**BRIEF:** Your response should reproduce every line of the entries that contains the word "blockquote".

Segment Start: RECORDS FOR THE EXERCISE

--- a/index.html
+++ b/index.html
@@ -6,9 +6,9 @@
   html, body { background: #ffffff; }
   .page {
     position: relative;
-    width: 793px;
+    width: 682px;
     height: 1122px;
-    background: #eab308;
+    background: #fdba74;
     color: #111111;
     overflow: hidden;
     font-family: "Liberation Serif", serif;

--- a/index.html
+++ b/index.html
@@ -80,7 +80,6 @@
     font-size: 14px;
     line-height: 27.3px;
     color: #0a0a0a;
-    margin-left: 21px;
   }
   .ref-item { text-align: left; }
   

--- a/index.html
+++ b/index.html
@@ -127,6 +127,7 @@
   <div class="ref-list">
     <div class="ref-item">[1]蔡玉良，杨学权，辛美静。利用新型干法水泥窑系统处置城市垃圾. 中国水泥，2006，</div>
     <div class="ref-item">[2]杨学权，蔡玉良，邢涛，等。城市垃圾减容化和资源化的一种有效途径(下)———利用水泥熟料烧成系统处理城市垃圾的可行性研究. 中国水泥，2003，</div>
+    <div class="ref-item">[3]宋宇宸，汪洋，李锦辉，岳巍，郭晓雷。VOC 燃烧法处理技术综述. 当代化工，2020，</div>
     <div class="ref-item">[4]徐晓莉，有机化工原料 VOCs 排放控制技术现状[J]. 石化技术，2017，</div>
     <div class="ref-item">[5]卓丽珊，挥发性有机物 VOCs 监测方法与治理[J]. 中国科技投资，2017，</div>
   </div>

Segment End: RECORDS FOR THE EXERCISE
Segment Start: RECORDS FOR THE EXERCISE

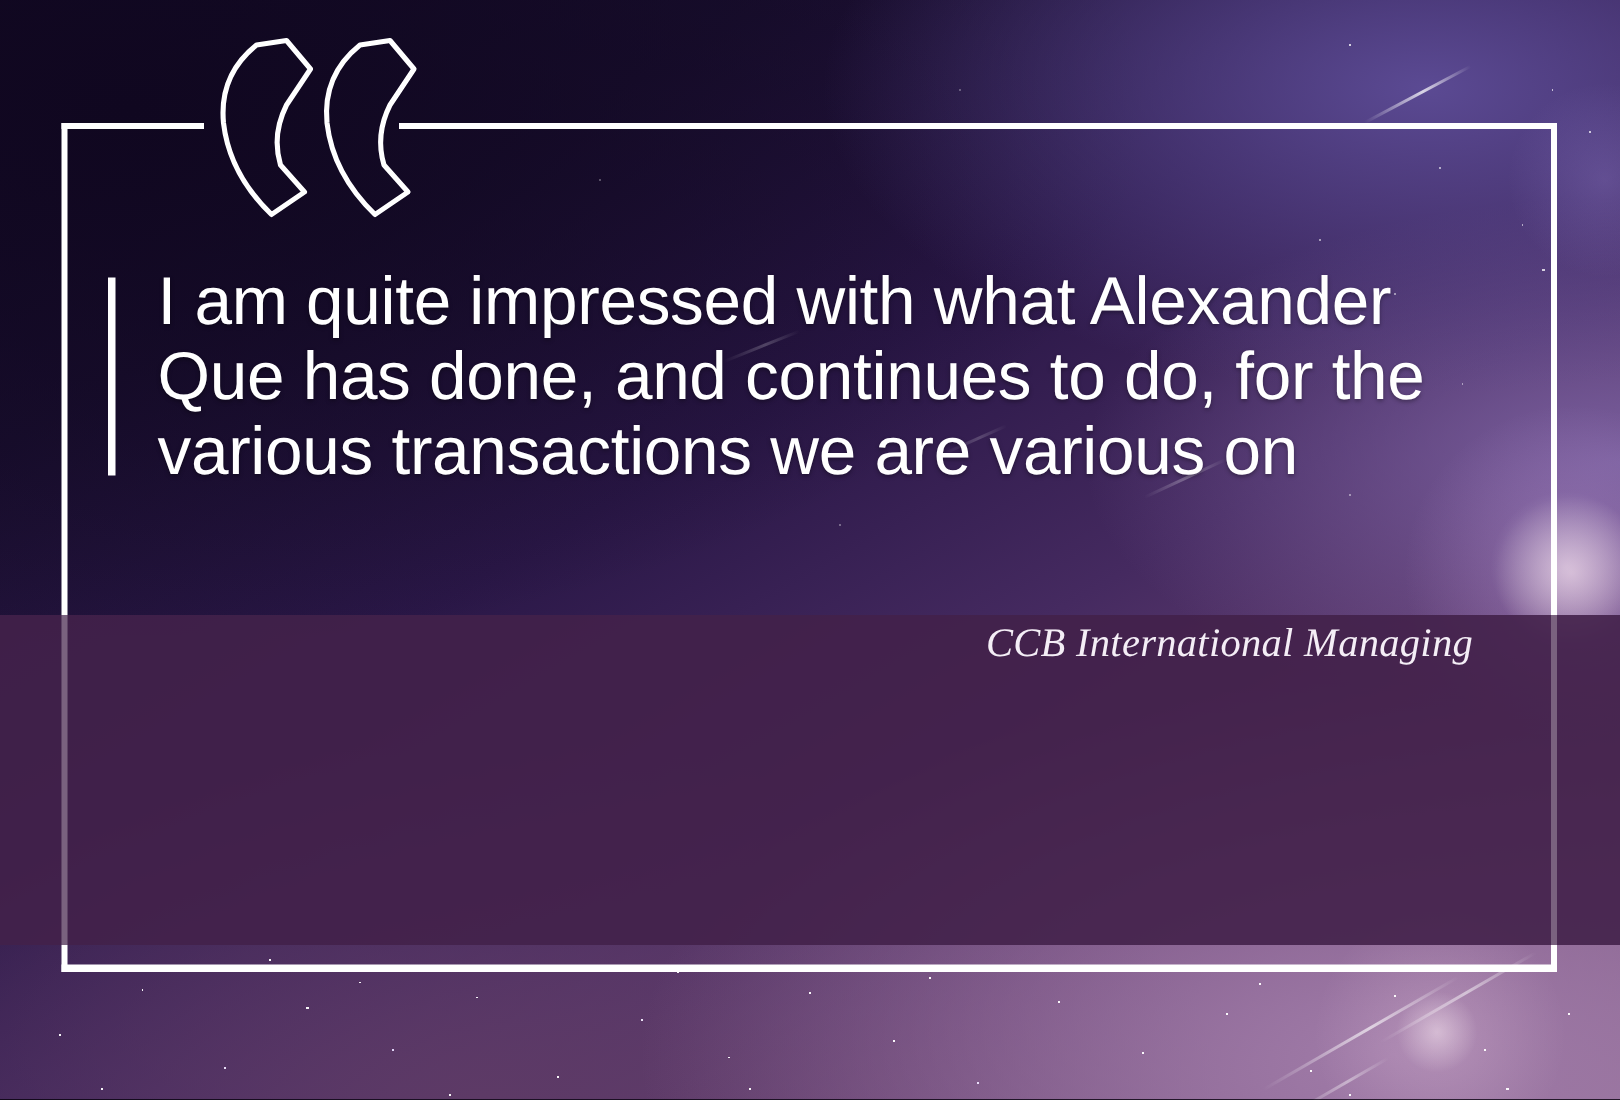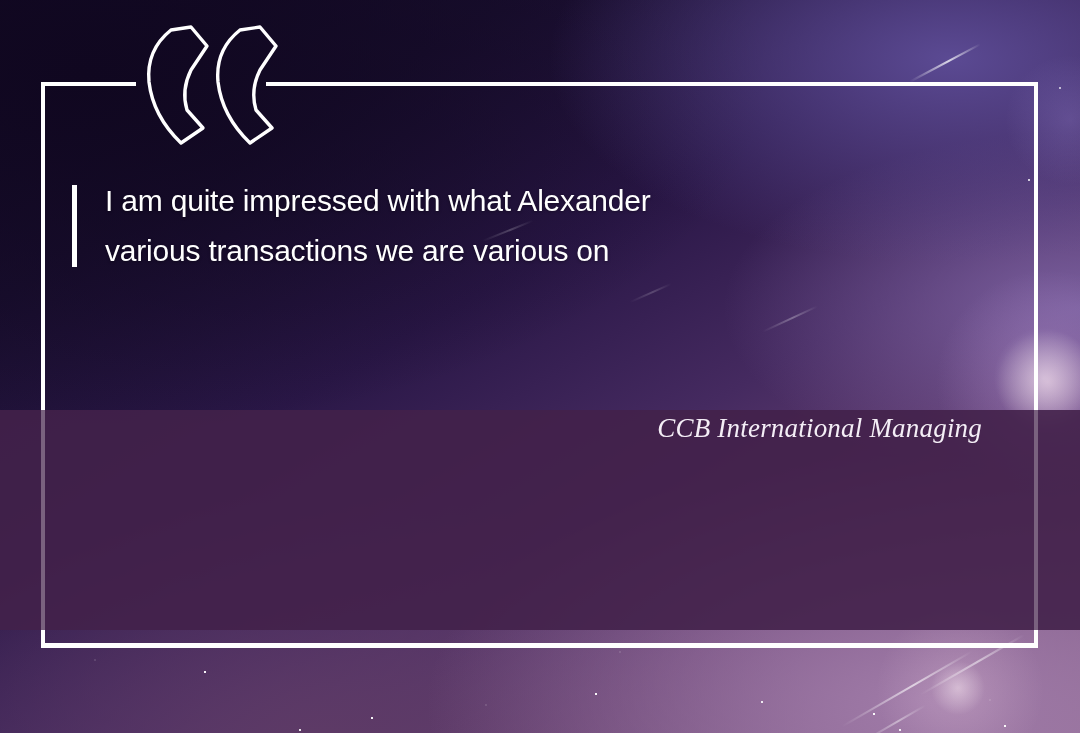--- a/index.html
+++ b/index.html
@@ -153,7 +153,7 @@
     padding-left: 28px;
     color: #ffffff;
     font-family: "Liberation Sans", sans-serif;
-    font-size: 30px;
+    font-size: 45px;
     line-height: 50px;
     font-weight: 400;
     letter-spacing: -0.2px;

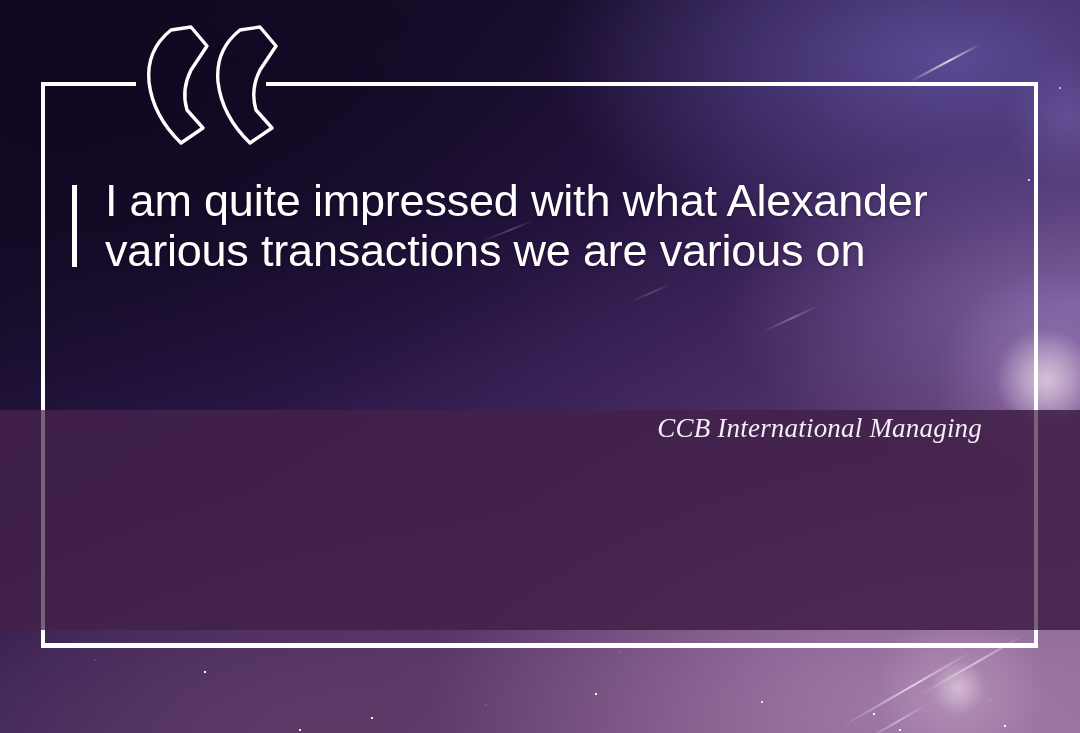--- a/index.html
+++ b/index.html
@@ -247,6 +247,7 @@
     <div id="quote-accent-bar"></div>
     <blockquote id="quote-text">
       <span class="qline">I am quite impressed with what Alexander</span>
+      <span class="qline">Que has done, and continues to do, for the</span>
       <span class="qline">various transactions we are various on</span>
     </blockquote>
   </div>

Segment End: RECORDS FOR THE EXERCISE

**SOLUTION TO THIS PROBLEM:**
     <blockquote id="quote-text">
     </blockquote>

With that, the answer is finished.